You need a laser modality that will penetrate deeply enough and that is highly attracted to hemoglobin. Nd:YAG lasers are especially keen on spider veins and do a great job with all facial vessels as well - including angiomas. Sclerotherapy is the online proven method for large areas afflicted with varicose veins. YAG lasers are also attracted to melanin and make them great for laser hair removal and have high efficacy rates. They have faster treatments times as well. Depending on the area you would want treated - the hair removal process could be anywhere from 3-6 treatments. One of the best modalities for laser hair removal

has anybody tried Asclera?

I still do sclerotx with 23% saline for isolated varicosities and the ocassional excision in symptomatic varicosities.

10.15 | Unregistered CommenterAllie B.

Asclera is very effective for leg veins. Can be used aa liquid or as foam. Nearly painless and more forgiving then other agents.

10.15 | Unregistered CommenterDr Sanjay

As we know, the spider veins on legs represent a different problem than facial veins for many reasons.
For facial veins I use quite different technique. I use a CO2 laser. CO2 laser with the incisional hand-piece that delivers a 200-micron beam. The effect is immediate, no chance for scarring, and very minimal re-occurrence rate. The only significant risk is a re-activation of HSV infection in patients with history of symptomatic infection.

A quick survey: which do you prefer to use to treat spider veins? Laser, IPL or electrolysis?

I used to offer spider vein removal services in my clinic. Choices ranged from laser, sclero and vein stripping. Unfortunately, I decided to stop performing all these services.

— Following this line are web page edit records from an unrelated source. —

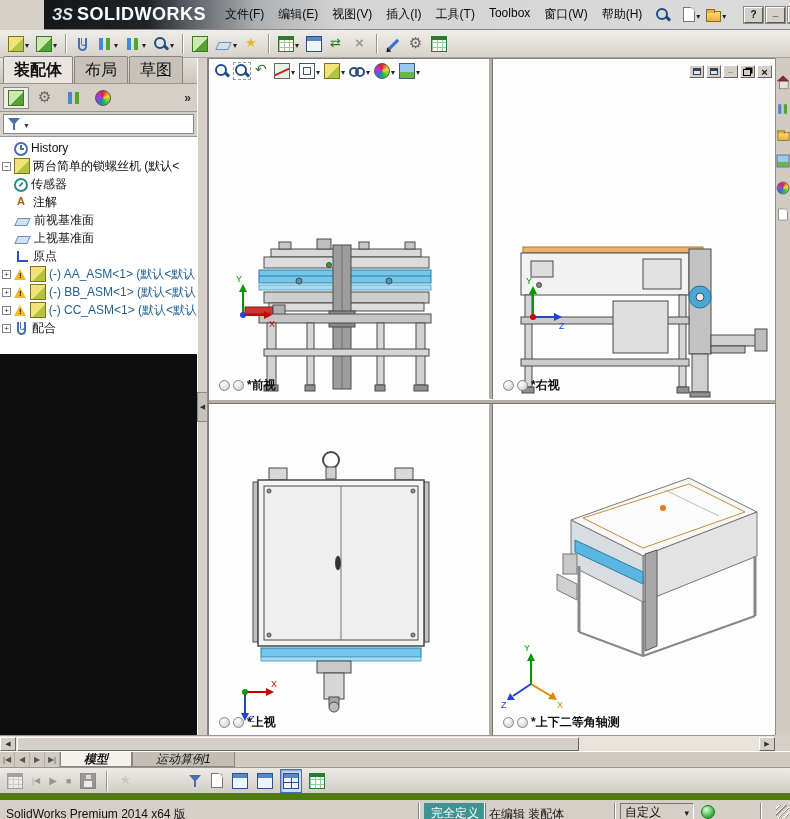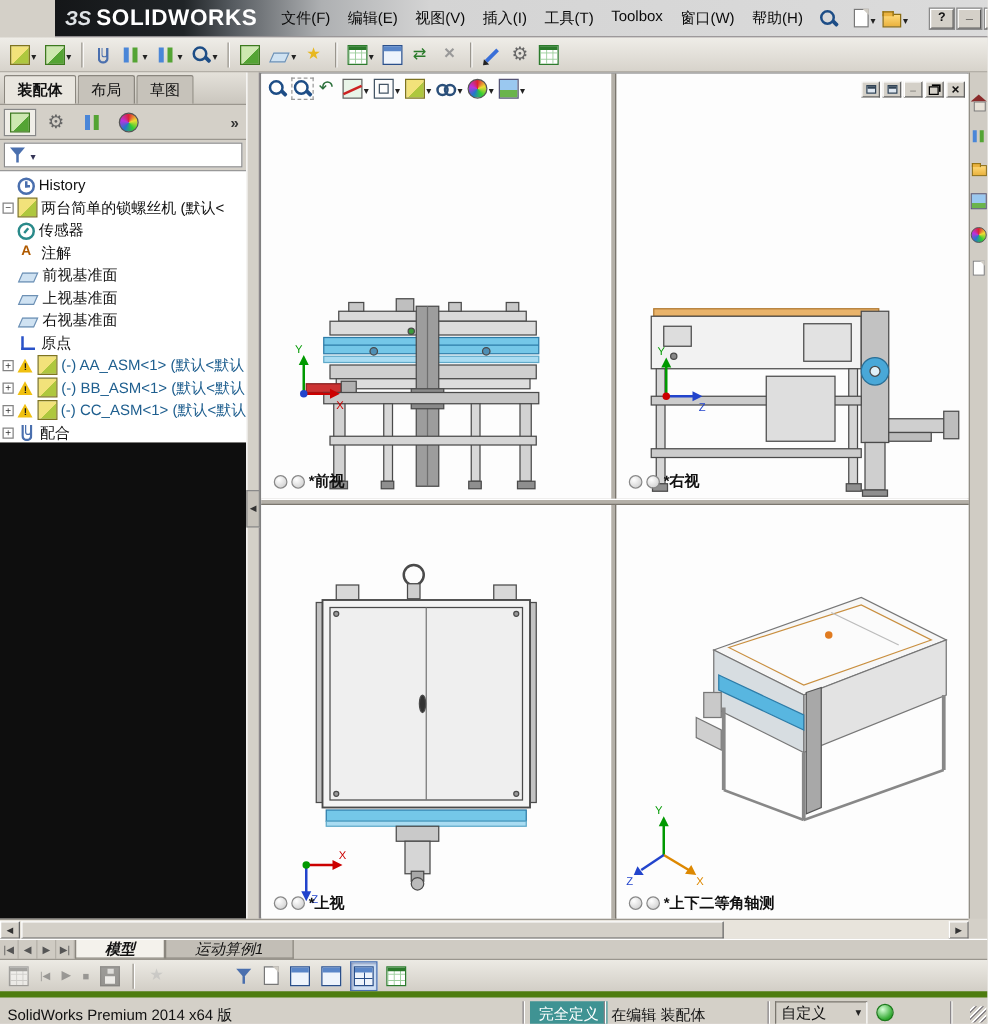--- a/index.html
+++ b/index.html
@@ -107,7 +107,7 @@
   
   .left-col { position:absolute; left:0; top:58px; width:197px; height:677px; background:#d4d0c8; display:flex; flex-direction:column; }
   .cmd-tabs { height:26px; display:flex; align-items:flex-end; gap:1px; padding:3px 3px 0; background:linear-gradient(#e4e1da,#cac6be); border-bottom:1px solid #9a968e; }
-  .cmd-tab { padding:3px 10px 2px; border:1px solid #8a867e; border-bottom:none; border-radius:2px 2px 0 0; background:#c6c2ba; font-size:12px; }
+  .cmd-tab { padding:3px 10px 2px; border:1px solid #8a867e; border-bottom:none; border-radius:2px 2px 0 0; background:#c6c2ba; font-size:16px; }
   .cmd-tab.active { background:#e9e6df; font-weight:bold; }
   .fm-tabs { height:28px; display:flex; align-items:center; gap:3px; padding:0 3px; background:#d4d0c8; border-bottom:1px solid #9a968e; }
   .fm-tab { width:26px; height:22px; display:flex; align-items:center; justify-content:center; border:1px solid transparent; }

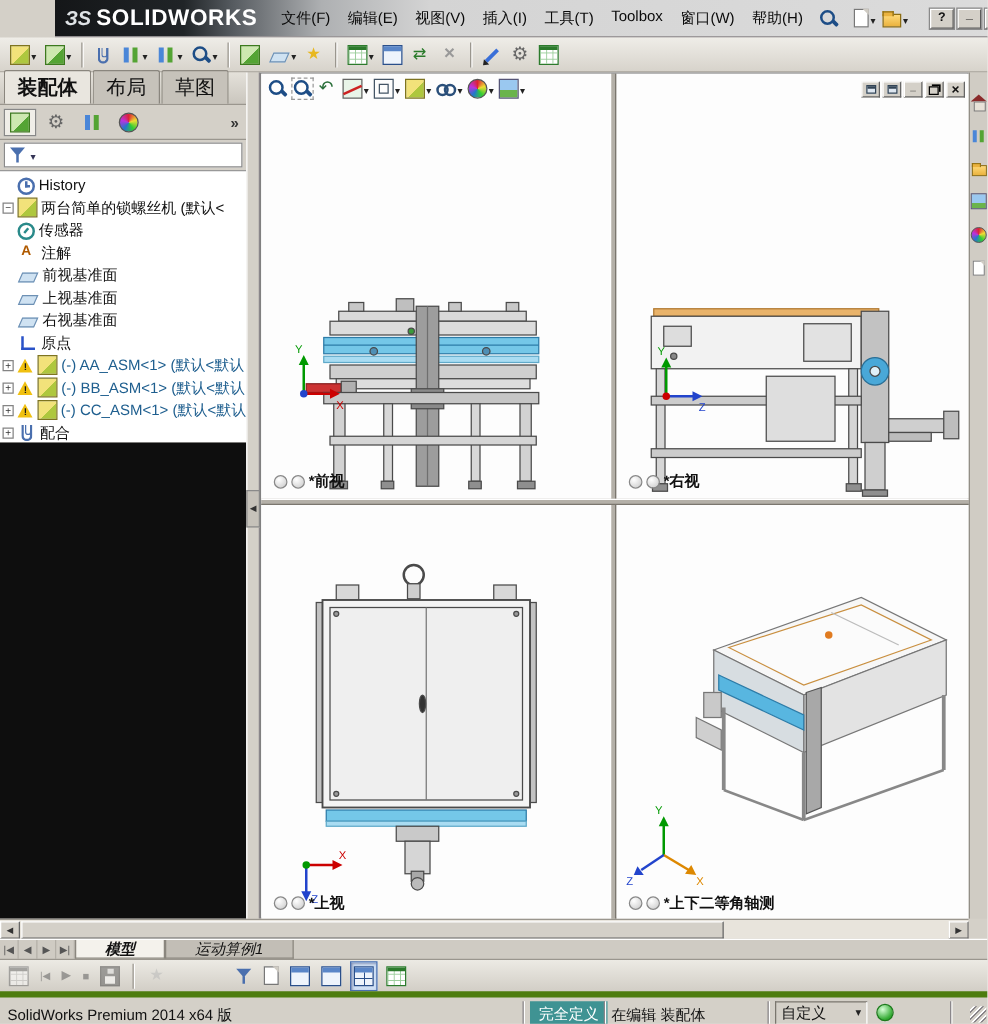--- a/index.html
+++ b/index.html
@@ -331,10 +331,6 @@
       <span class="tlabel">上视基准面</span>
     </div>
     <div class="trow indent">
-      <span class="ic ic-plane"></span>
-      <span class="tlabel">右视基准面</span>
-    </div>
-    <div class="trow indent">
       <span class="ic ic-origin"></span>
       <span class="tlabel">原点</span>
     </div>

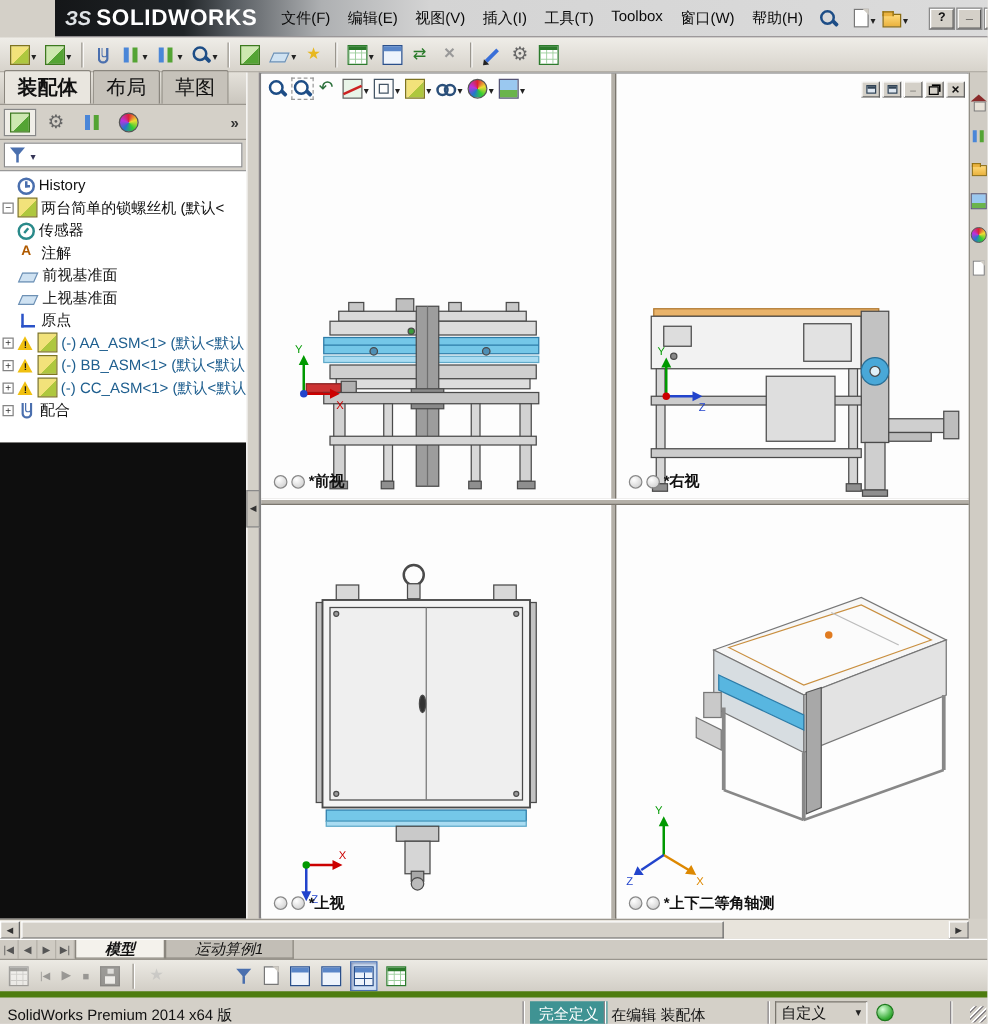--- a/index.html
+++ b/index.html
@@ -168,7 +168,7 @@
   .mb-gap { width:40px; }
 
   
-  .statusbar { position:absolute; left:0; top:793px; width:790px; height:26px; background:#d4d0c8; border-top:5px solid #4d7c0f; }
+  .statusbar { position:absolute; left:0; top:793px; width:790px; height:26px; background:#d4d0c8; border-top:7px solid #4d7c0f; }
   .sb-product { position:absolute; left:6px; top:6px; }
   .sb-sep { position:absolute; top:3px; width:2px; height:19px; border-left:1px solid #8a868a; border-right:1px solid #fff; }
   .sb-defined { position:absolute; left:424px; top:3px; height:29px; padding:2px 7px; background:#3f9393; color:#fff; }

Lasers are (obviously) very expensive and high maintenance. Patients would often complain of hypopigmentation post laser. Overall, I'm glad with my decision. Not regretting a thing.

02.10 | Unregistered CommenterJT Schmidt

I have seen a fair amount of white scarring from laser from referred patients. I have laser in my clinic but rarely use it for leg veins. I exclusively perform sclerotherapy, it is less painful than laser and works better.

02.24 | Unregistered Commenternydia

Do not treat leg veins with any laser in your practice unless you are also proficient with sclerotherapy. You will have far more unhappy patients with lasers than sclerotherapy. Laser is painful, expensive, time-consuming, inefficient and risky when treating leg veins. My advice: Use it sparingly.

02.24 | Unregistered CommenterCanMD

Do you perform an Asclera test injection before scheduling a treatment?

03.19 | Unregistered Commenterakins

We have been using Asclera for several years now and we never encountered a case of anaphylaxis. We use varied strengths for different indications and often foam the product, resulting to increased efficacy and decreased risk.

03.25 | Unregistered Commenterpalmer

I suggest you look into Thermavein. Thermavein uses a microcurrent of heat to seal vein walls in a process called thermocoagulation, after which the veins vanish for good with no risk of skin pigmentation issues (after IPL or laser treatment, skin is extra-sensitive to ultraviolet light, so sunscreen is obligatory).

06.14 | Unregistered CommenterClyde P

I am looking for a strategy in treating Generalized Essential Telangiectasia. The research I have done suggested Pulsed Dye laser may help. Since this syndrome starts at the feet and moves north to the face, I am wondering if it matters where I start treatment. Start at the knees and move to the feet or start at the feet and move up? Or maybe it doesn't mater!